Daffin Park-Parkside Place Historic District

Daffin Park-Parkside Place Historic District, located in Savannah’s southeastern section, is bounded by Victory Drive, Waters Avenue, Bee Street and 51st Street Lane. On its western border is the Ardsley Park-Chatham Crescent Historic District, the two constituent subdivisions of which were laid out and developed nearly contemporaneously to Parkside Place and Daffin Park.

History Of The Daffin Park-Parkside Place Historic District

Daffin Park

In the northern half of the Historic District is the early-20th century Daffin Park, designed for Savannah by up-and-coming landscape architect John Nolen to provide a space in the city for active recreation that would complement Savannah’s existing Forsyth Park and smaller squares.

Daffin Park is one of only two examples of Nolen’s work in Georgia, the other being the city plan of Columbus. It is also a rare example of a City Beautiful-inspired recreational park in the state, designed with the classical lines and formal avenues of that style, briefly popular in the early years of the 20th century.

Grayson Stadium, one of the best surviving examples of interwar-period stadium construction in Georgia, is located in the eastern part of Daffin Park. The stadium was historically, and is still, used as a baseball field, and is currently home to the minor-league Savannah Sand Gnats.

Grayson Stadium was re-constructed in 1941 on the site of the former Municipal Stadium, itself constructed in 1926 but damaged in a hurricane.

Parkside Place

The southern part of the Historic District is the Parkside Place subdivision, laid out by the Parkside Land Company in 1913, partially to capitalize upon the increased land values in the vicinity of the new park.

Parkside Place was developed on the grid plan employed in most of the more recent part of the city, with streets and service lanes to the rear of lots, and the profusion of trees – live oaks, crepe myrtles, palmettos, sweet gums, and magnolias, including numerous specimens that predate the development of the residential area – that characterizes the city as a whole.

The residential portion of the Daffin Park-Parkside Place Historic District is comparatively small, running the five block length of the park and four-and-a-half blocks deep.

Most of the housing dates from before 1950, by which time all the lots had been sold and built upon.

Parkside Place, as with Ardsley Park and Chatham Crescent to its west, was laid out on the assumption that the newly-proliferating automobile would become the dominant means of transportation for its residents, with driveways planned for the mostly single-family dwellings.

Craftsman-style bungalows and larger Craftsman and Colonial Revival-style houses are the predominant architectural style in Parkside Place. Larger, two-story houses are more prevalent on the streets nearest to Daffin Park, with mostly single-story dwellings in the more southerly portions of the district.

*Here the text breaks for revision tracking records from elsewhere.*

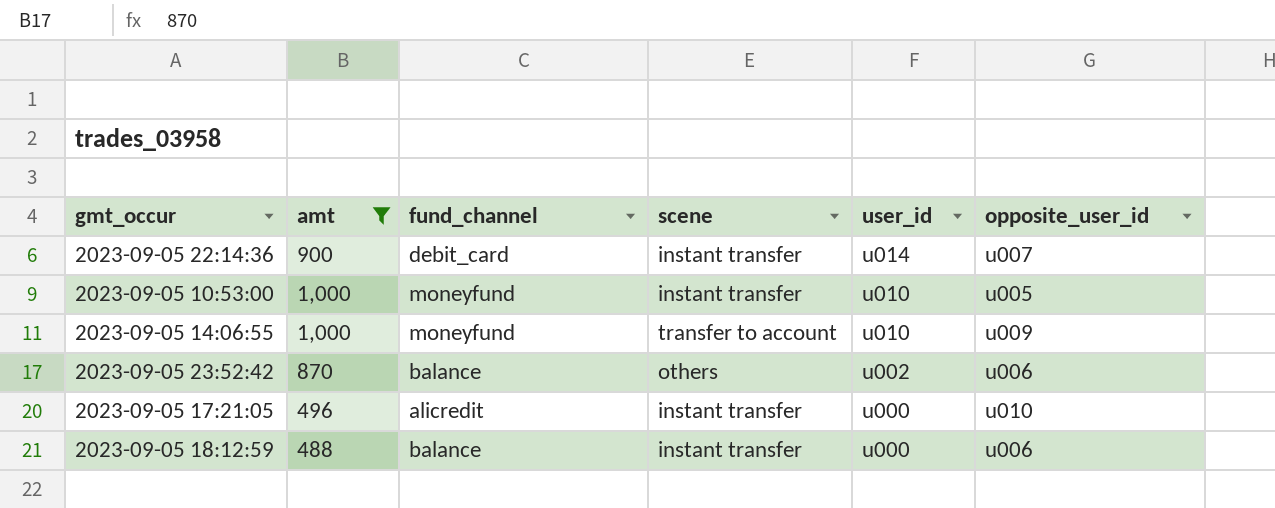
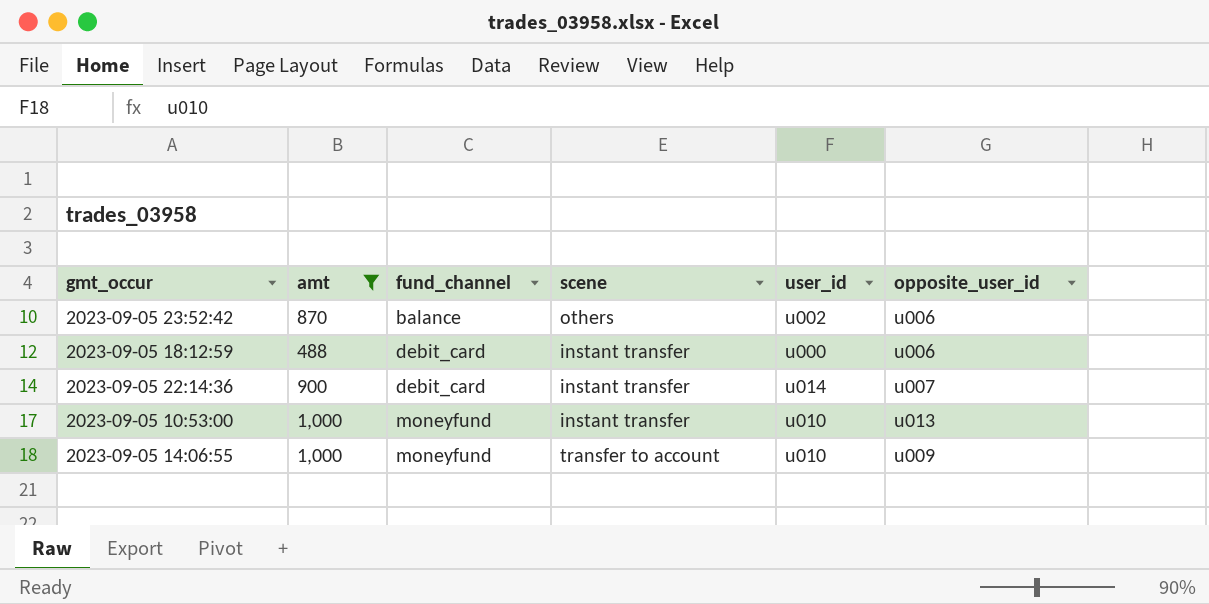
row order: user_id descending -> fund_channel ascending
row 2023-09-05 17:21:05: 496 | alicredit | instant transfer | u000 | u010 -> none
2023-09-05 18:12:59 | fund_channel: balance -> debit_card
2023-09-05 10:53:00 | opposite_user_id: u005 -> u013

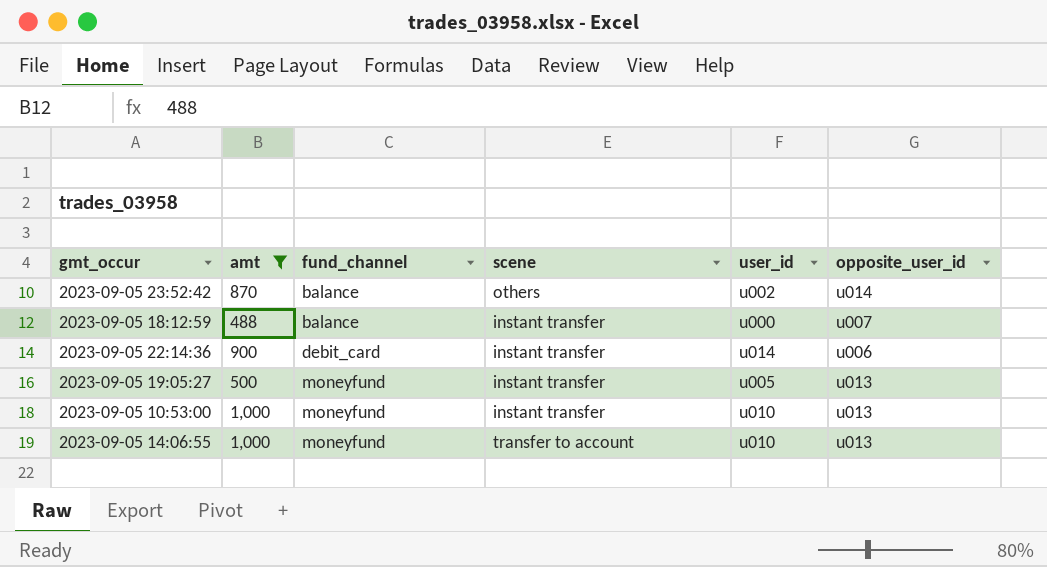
2023-09-05 23:52:42 | opposite_user_id: u006 -> u014
2023-09-05 18:12:59 | fund_channel: debit_card -> balance
2023-09-05 18:12:59 | opposite_user_id: u006 -> u007
2023-09-05 22:14:36 | opposite_user_id: u007 -> u006
row 2023-09-05 19:05:27: none -> 500 | moneyfund | instant transfer | u005 | u013
2023-09-05 14:06:55 | opposite_user_id: u009 -> u013

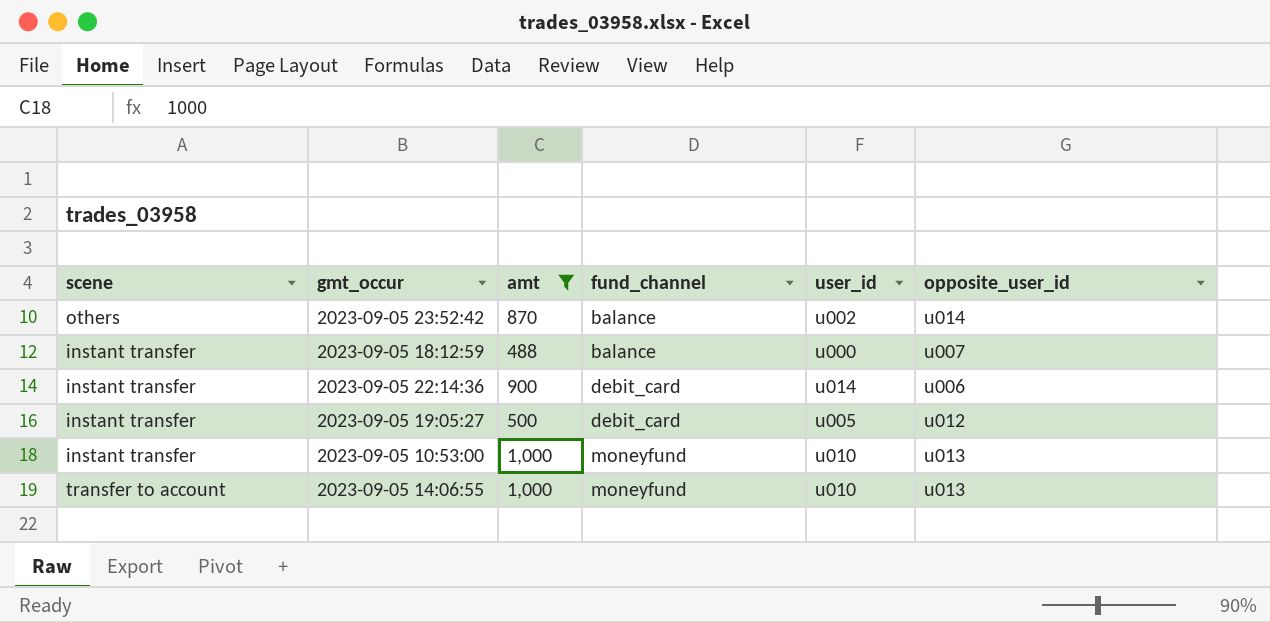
column scene | position: 4 -> 1
2023-09-05 19:05:27 | fund_channel: moneyfund -> debit_card
2023-09-05 19:05:27 | opposite_user_id: u013 -> u012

Like many suburbs laid out at in this period, Parkside Place adopted a system of racial covenants, specifying that lots and houses were only to be sold to or occupied by whites. The sale of liquor, and most commercial activity, were also prohibited. These stipulations remained in place until 1936.


References

Steven H Moffson, National Register Of Historic Places Registration Form, Daffin Park-Parkside Place Historic District. National Park Service, 1999.